====== Supplied data

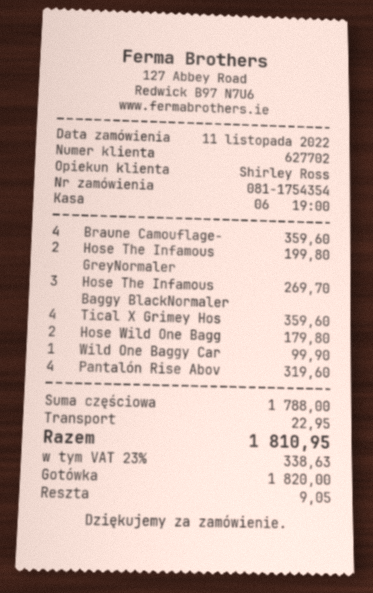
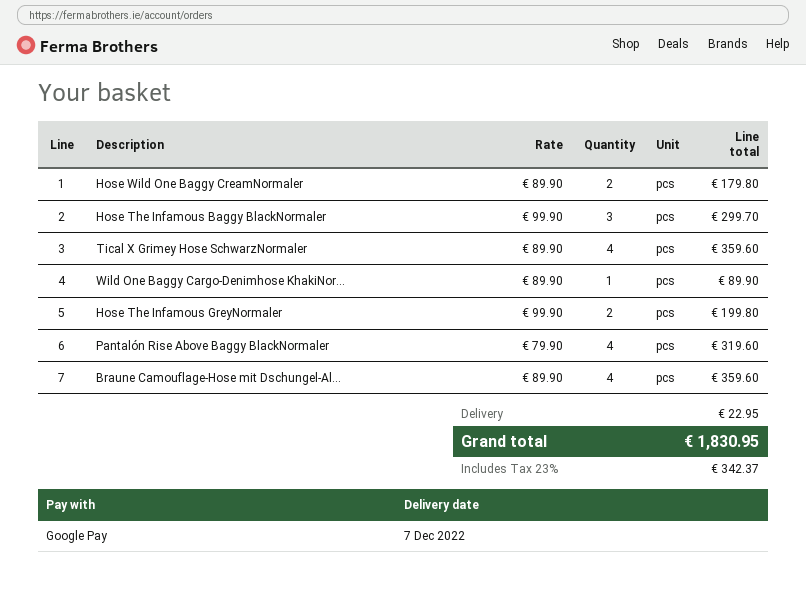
payment method: cash -> Google Pay
Hose The Infamous Baggy BlackNormaler: 3 for 269.70 -> 3 for 299.70
Wild One Baggy Car: 1 for 99.90 -> 1 for 89.90
tax: 23% = 338.63 -> 23% = 342.37
total: 1810.95 -> 1830.95

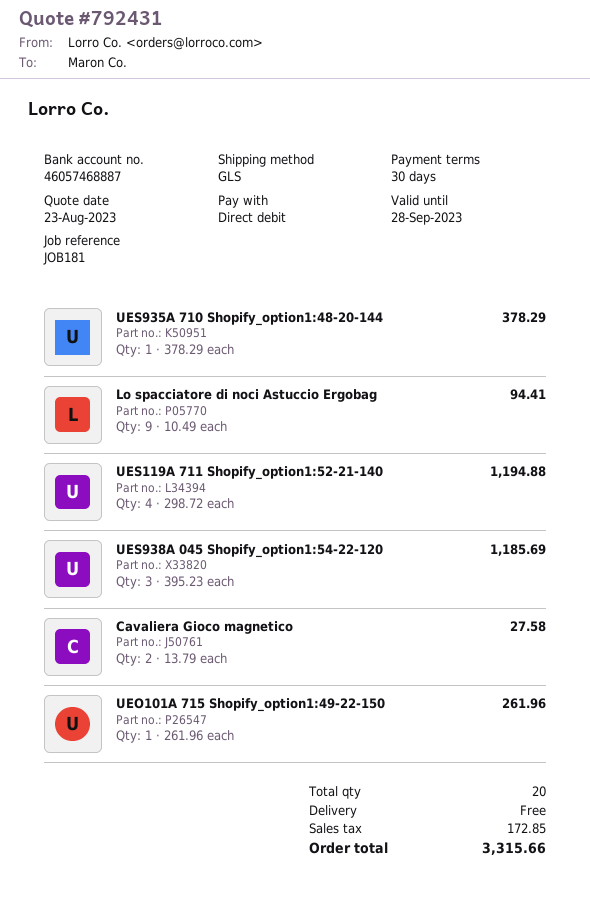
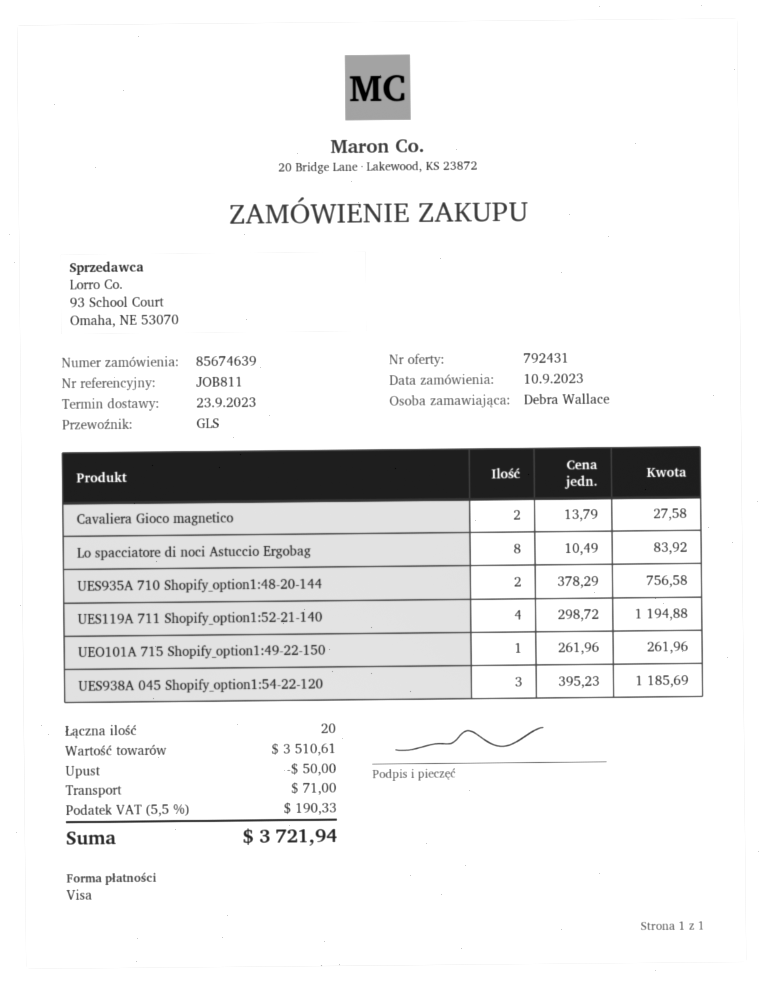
reference: JOB181 -> JOB811
payment method: direct debit -> Visa
UES935A 710 Shopify_option1:48-20-144: 1 x 378.29 = 378.29 -> 2 x 378.29 = 756.58
Lo spacciatore di noci Astuccio Ergobag: 9 x 10.49 = 94.41 -> 8 x 10.49 = 83.92
discount: none -> 50.00
shipping: 0.00 -> 71.00
tax: 172.85 -> 190.33
total: 3315.66 -> 3721.94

============

Leave out the pictures, and retype exactly the lines from the one containing "Wild One Baggy" through the last line of the data above, no more and no less.

Wild One Baggy Car: 1 for 99.90 -> 1 for 89.90
tax: 23% = 338.63 -> 23% = 342.37
total: 1810.95 -> 1830.95

reference: JOB181 -> JOB811
payment method: direct debit -> Visa
UES935A 710 Shopify_option1:48-20-144: 1 x 378.29 = 378.29 -> 2 x 378.29 = 756.58
Lo spacciatore di noci Astuccio Ergobag: 9 x 10.49 = 94.41 -> 8 x 10.49 = 83.92
discount: none -> 50.00
shipping: 0.00 -> 71.00
tax: 172.85 -> 190.33
total: 3315.66 -> 3721.94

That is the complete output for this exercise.